L’affaire Pape Cheikh Diallo continue de défrayer la chronique et occupe ce vendredi 13 février 2026 la une du quotidien Libération, qui promet de lever le voile sur « les secrets de la première affaire » impliquant cette figure médiatique sénégalaise.
Une plainte qui remonte à 2019
Tout commence en mars 2019, lorsque c’est l’animateur lui-même, Pape Cheikh Diallo, qui porte plainte à la Division Spéciale de Cybercriminalité (DSC) contre Cheikh Diop, dénonçant des faits de collecte illicite de données et de chantage. Cette plainte initiale va ouvrir la boîte de Pandore d’une affaire bien plus grave et complexe.
Des sextapes envoyées pour faire chanter
Selon les révélations de Libération, à deux reprises, Cheikh Diop a envoyé des sextapes de Pape Cheikh Diallo à deux proches de ce dernier, où l’animateur montrait ses fesses. Ces envois étaient accompagnés de menaces de publication, dans le but de faire chanter Pape Cheikh Diallo et de lui extorquer de l’argent.
Convoqué par les enquêteurs, Cheikh Diop confirme que Pape Cheikh Diallo est sa « copine » et qu’il l’entretenait financièrement en lui payant son appartement aux Almadies. Mais il accuse ce dernier de l’avoir « trahi » après lui avoir transmis le VIH.
Face à Pape Cheikh Diallo, Cheikh Diop réitère ses déclarations et admet avoir envoyé les images pour faire « revenir » sa « copine ». Le dossier est alors transmis à l’état après une brève garde à vue de Cheikh Diop.

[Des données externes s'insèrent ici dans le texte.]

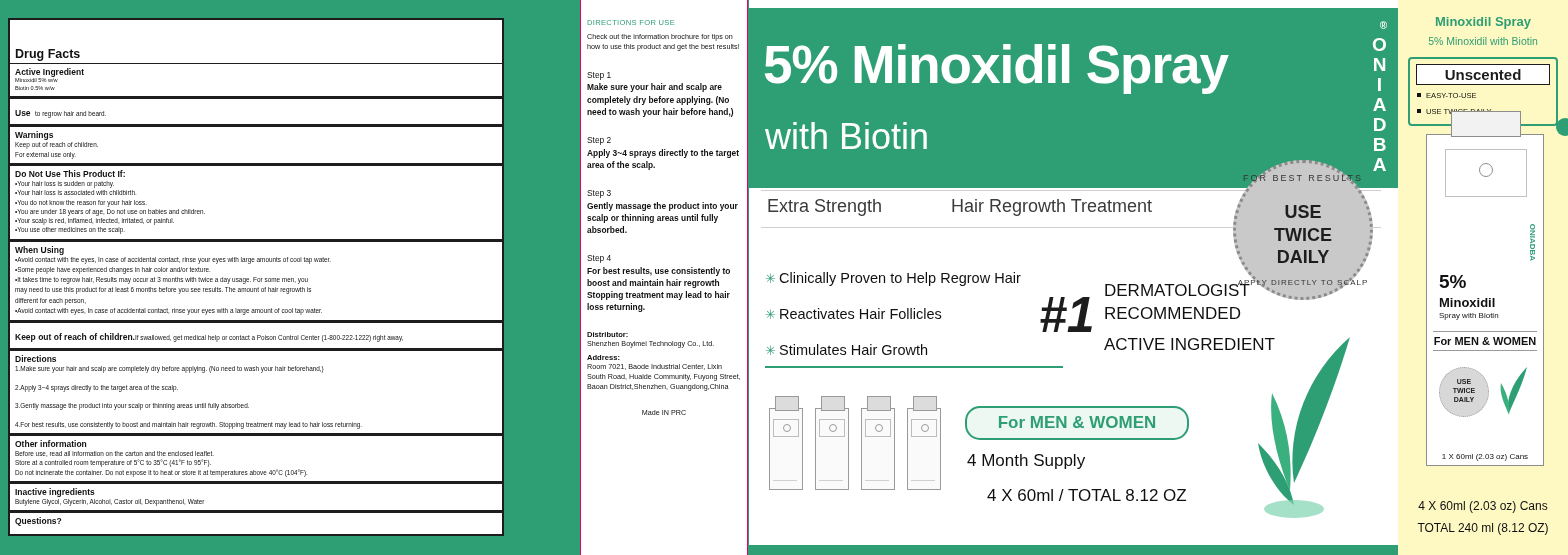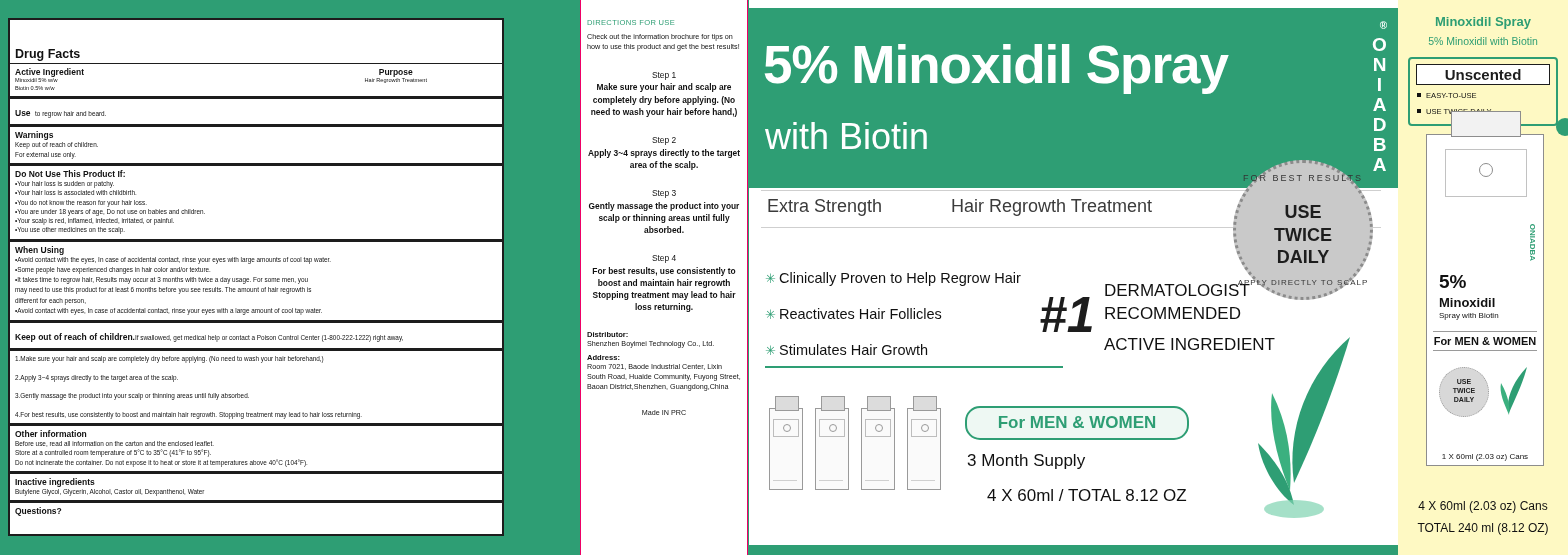--- a/index.html
+++ b/index.html
@@ -103,10 +103,6 @@
             <div class="df-sub" style="white-space:pre-line">Minoxidil 5% w/w
 Biotin 0.5% w/w</div>
           </div>
-          <div class="c2">
-            <div class="df-head">Purpose</div>
-            <div class="df-sub">Hair Regrowth Treatment</div>
-          </div>
         </div>
       </div>
 

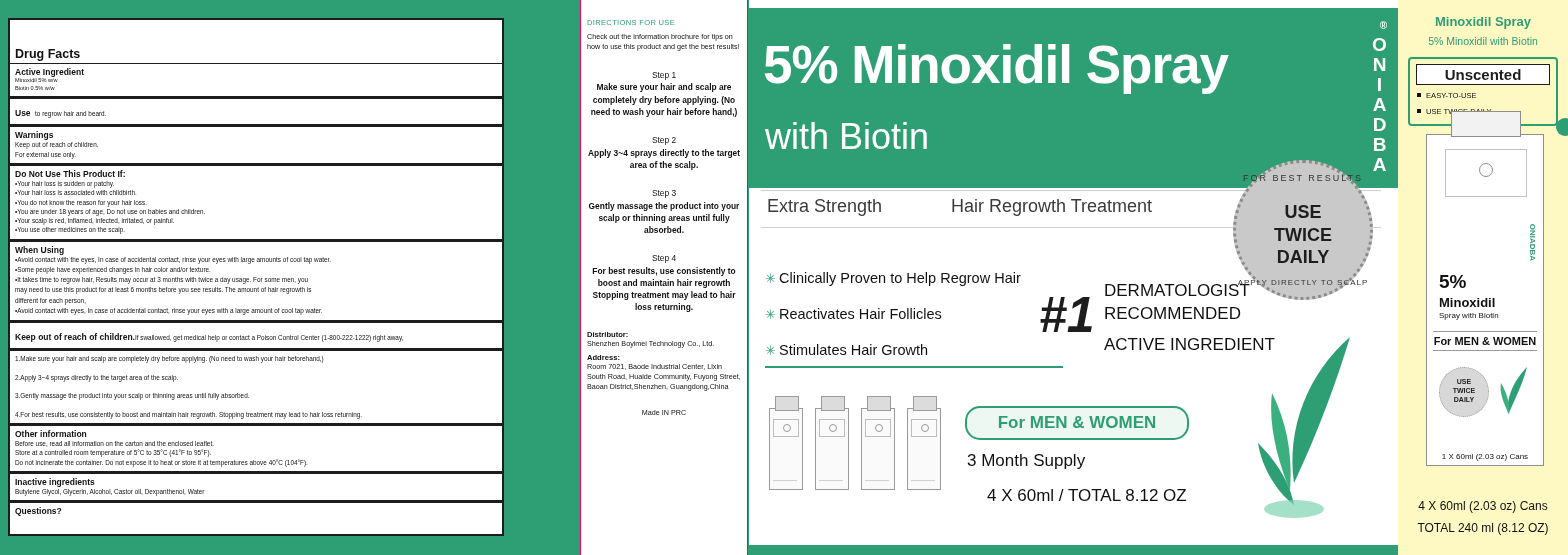--- a/index.html
+++ b/index.html
@@ -23,7 +23,7 @@
   #dir-col{position:absolute;left:580px;top:0;width:168px;height:555px;background:#fff;border-left:1px solid #e06;border-right:1px solid #e06;box-sizing:border-box;padding:18px 6px 0 6px;}
   #dir-col .dhead{font-size:7.6px;color:#2e9e74;letter-spacing:.3px;margin-bottom:5px;}
   #dir-col .dtext{font-size:7.2px;color:#111;line-height:1.45;}
-  #dir-col .stepblk{margin-top:16px;text-align:center;}
+  #dir-col .stepblk{margin-top:16px;}
   #dir-col .stepnum{font-size:8.4px;color:#111;line-height:1.5;}
   #dir-col .stepbody{font-size:8.4px;font-weight:bold;color:#111;line-height:1.45;}
   #dir-col .distlbl{font-size:7.6px;font-weight:bold;color:#111;margin-top:16px;}

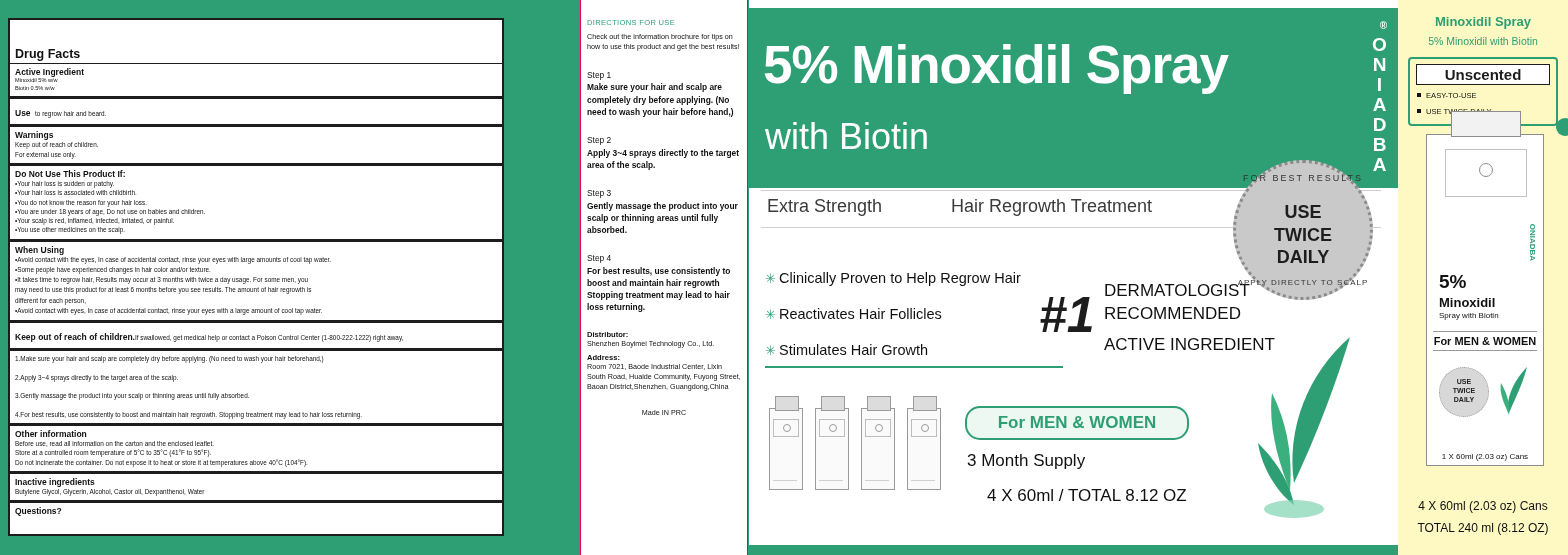--- a/index.html
+++ b/index.html
@@ -143,6 +143,7 @@
       </div>
 
       <div class="df-sec thick">
+        <div class="df-head">Directions</div>
         <div class="df-txt" style="white-space:pre-line">1.Make sure your hair and scalp are completely dry before applying. (No need to wash your hair beforehand,)
 
 2.Apply 3~4 sprays directly to the target area of the scalp.

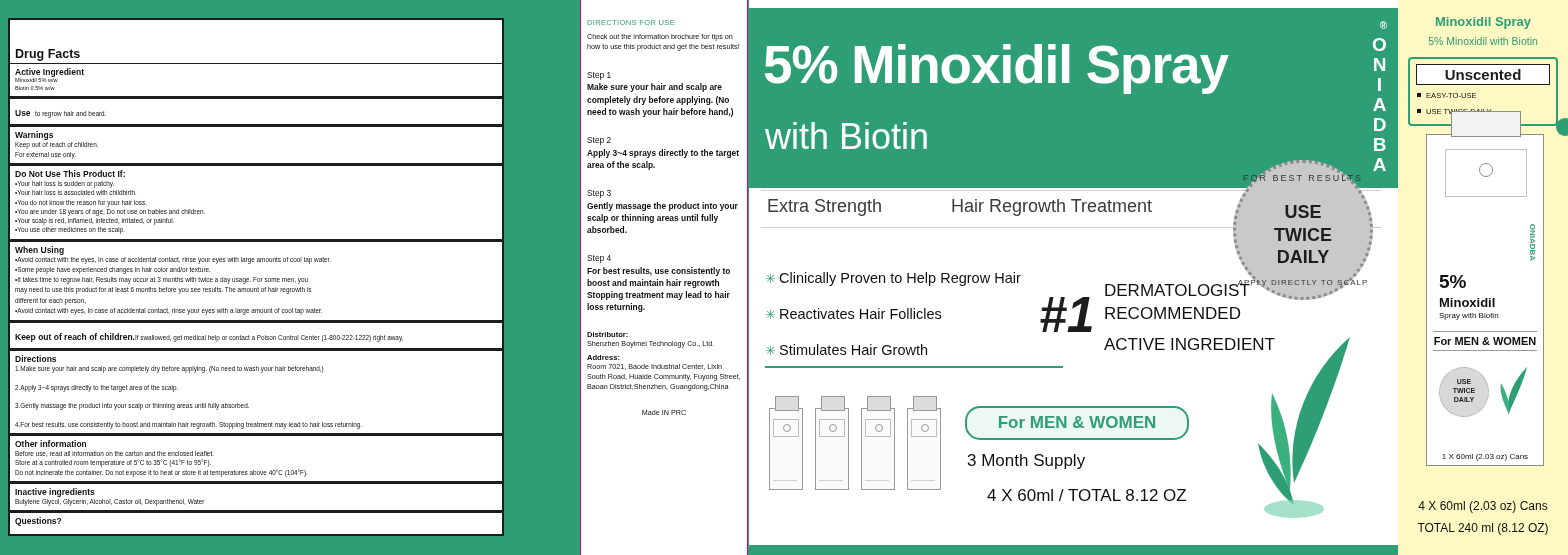--- a/index.html
+++ b/index.html
@@ -270,7 +270,7 @@
       <div id="menwomen">
         <span>For MEN &amp; WOMEN</span>
       </div>
-      <div id="supply">3 Month Supply</div>
+      <div id="supply">4 Month Supply</div>
       <div id="totals">4 X 60ml  /  TOTAL 8.12 OZ</div>
 
       <svg id="plant" viewBox="0 0 130 190">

Un chantage aux multiples dimensions
L’affaire révèle une relation complexe entre les deux protagonistes, où se mêlent :
- Entretien financier (paiement d’appartement)
- Chantage par l’envoi de contenus intimes
- Accusations de transmission volontaire du VIH
- Collecte illicite de données personnelles
Une enquête qui s’élargit
Les derniers développements de l’enquête menée par la Brigade de recherches de Keur Massar révèlent une dimension encore plus inquiétante. Les investigations ont permis de « fouiller » plusieurs groupes WhatsApp réunissant des homosexuels et dans lesquels les personnes mises en cause « chassaient » leurs victimes.
Un autre groupe de 5 personnes est désormais suspecté d’actes contre nature et de transmission du VIH, démantelé entre Touba et Mbacké. L’affaire prend ainsi une ampleur régionale.